▶ _Your task_: Transcribe the entries exactly as given and skip whatever images they hold.

◆ ◆ ◆

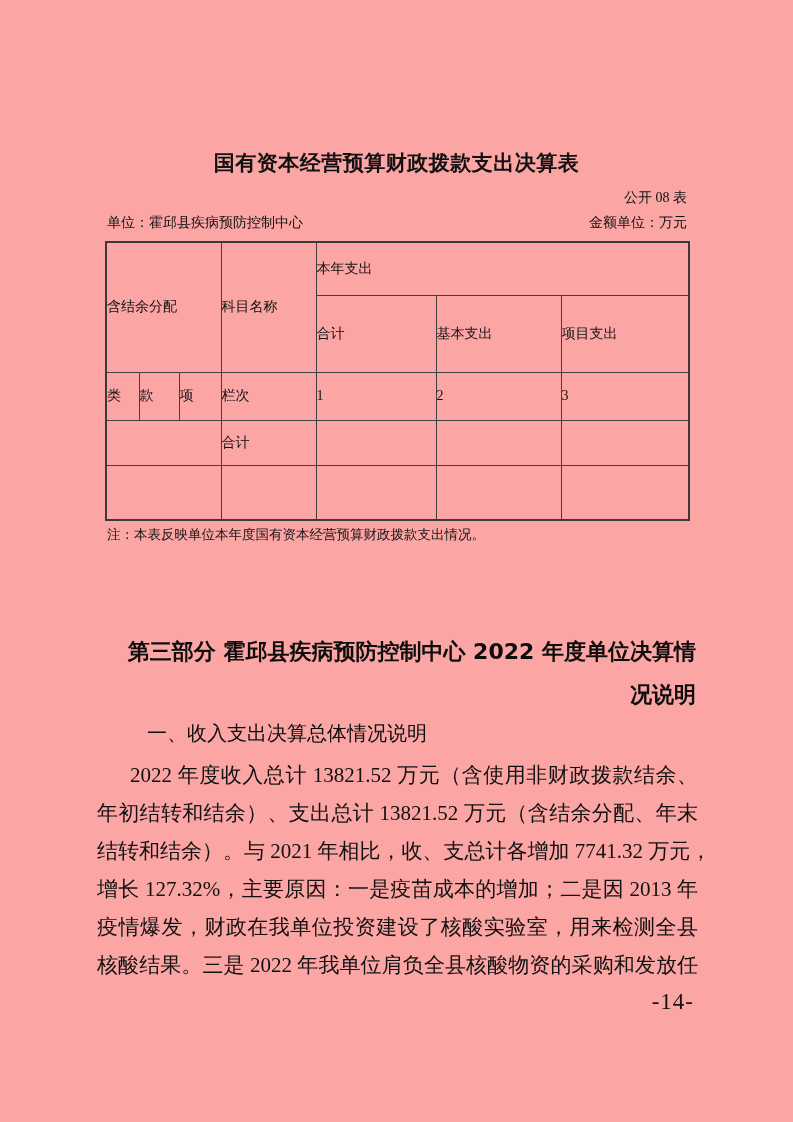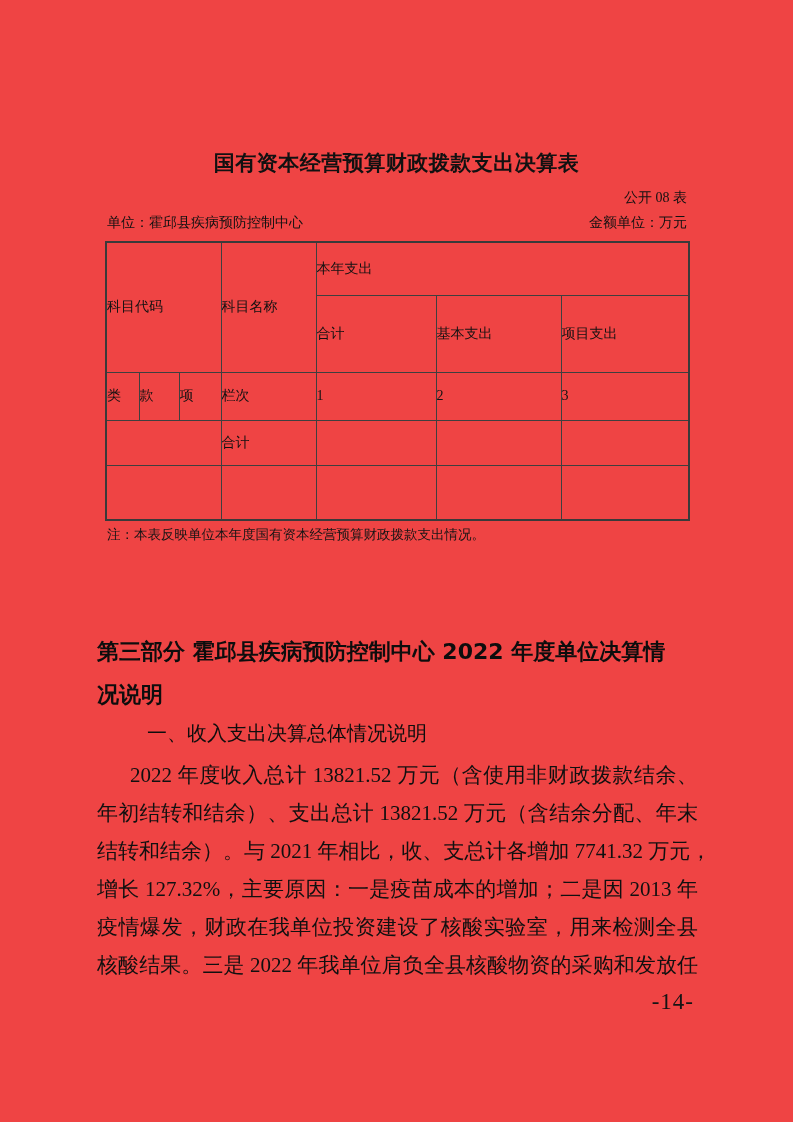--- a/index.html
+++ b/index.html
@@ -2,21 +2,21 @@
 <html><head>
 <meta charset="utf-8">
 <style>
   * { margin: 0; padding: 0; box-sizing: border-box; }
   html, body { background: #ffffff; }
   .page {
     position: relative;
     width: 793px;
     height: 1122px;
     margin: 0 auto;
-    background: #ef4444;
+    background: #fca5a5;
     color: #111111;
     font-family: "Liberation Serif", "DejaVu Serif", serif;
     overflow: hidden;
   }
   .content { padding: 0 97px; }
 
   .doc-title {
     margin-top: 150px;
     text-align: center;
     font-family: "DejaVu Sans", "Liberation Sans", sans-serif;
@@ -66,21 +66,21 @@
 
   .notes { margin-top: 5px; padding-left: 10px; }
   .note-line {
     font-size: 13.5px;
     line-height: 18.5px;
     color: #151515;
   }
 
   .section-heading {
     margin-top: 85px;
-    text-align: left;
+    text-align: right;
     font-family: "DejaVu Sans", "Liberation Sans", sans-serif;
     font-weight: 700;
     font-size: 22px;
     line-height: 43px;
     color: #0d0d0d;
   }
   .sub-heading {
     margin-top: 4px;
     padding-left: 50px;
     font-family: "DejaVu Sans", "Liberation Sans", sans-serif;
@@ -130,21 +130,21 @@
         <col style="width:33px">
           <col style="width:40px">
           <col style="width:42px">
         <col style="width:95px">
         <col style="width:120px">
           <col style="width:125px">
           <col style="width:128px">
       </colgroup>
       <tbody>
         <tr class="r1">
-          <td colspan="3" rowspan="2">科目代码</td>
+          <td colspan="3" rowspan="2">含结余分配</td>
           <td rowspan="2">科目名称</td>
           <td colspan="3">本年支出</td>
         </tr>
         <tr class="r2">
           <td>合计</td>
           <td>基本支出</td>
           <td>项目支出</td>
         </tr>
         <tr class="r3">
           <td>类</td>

◆ ◆ ◆

▶ _Solution to the problem_:
--- a/index.html
+++ b/index.html
@@ -2,21 +2,21 @@
 <html><head>
 <meta charset="utf-8">
 <style>
   * { margin: 0; padding: 0; box-sizing: border-box; }
   html, body { background: #ffffff; }
   .page {
     position: relative;
     width: 793px;
     height: 1122px;
     margin: 0 auto;
-    background: #ef4444;
+    background: #fca5a5;
     color: #111111;
     font-family: "Liberation Serif", "DejaVu Serif", serif;
     overflow: hidden;
   }
   .content { padding: 0 97px; }
 
   .doc-title {
     margin-top: 150px;
     text-align: center;
     font-family: "DejaVu Sans", "Liberation Sans", sans-serif;
@@ -66,21 +66,21 @@
 
   .notes { margin-top: 5px; padding-left: 10px; }
   .note-line {
     font-size: 13.5px;
     line-height: 18.5px;
     color: #151515;
   }
 
   .section-heading {
     margin-top: 85px;
-    text-align: left;
+    text-align: right;
     font-family: "DejaVu Sans", "Liberation Sans", sans-serif;
     font-weight: 700;
     font-size: 22px;
     line-height: 43px;
     color: #0d0d0d;
   }
   .sub-heading {
     margin-top: 4px;
     padding-left: 50px;
     font-family: "DejaVu Sans", "Liberation Sans", sans-serif;
@@ -130,21 +130,21 @@
         <col style="width:33px">
           <col style="width:40px">
           <col style="width:42px">
         <col style="width:95px">
         <col style="width:120px">
           <col style="width:125px">
           <col style="width:128px">
       </colgroup>
       <tbody>
         <tr class="r1">
-          <td colspan="3" rowspan="2">科目代码</td>
+          <td colspan="3" rowspan="2">含结余分配</td>
           <td rowspan="2">科目名称</td>
           <td colspan="3">本年支出</td>
         </tr>
         <tr class="r2">
           <td>合计</td>
           <td>基本支出</td>
           <td>项目支出</td>
         </tr>
         <tr class="r3">
           <td>类</td>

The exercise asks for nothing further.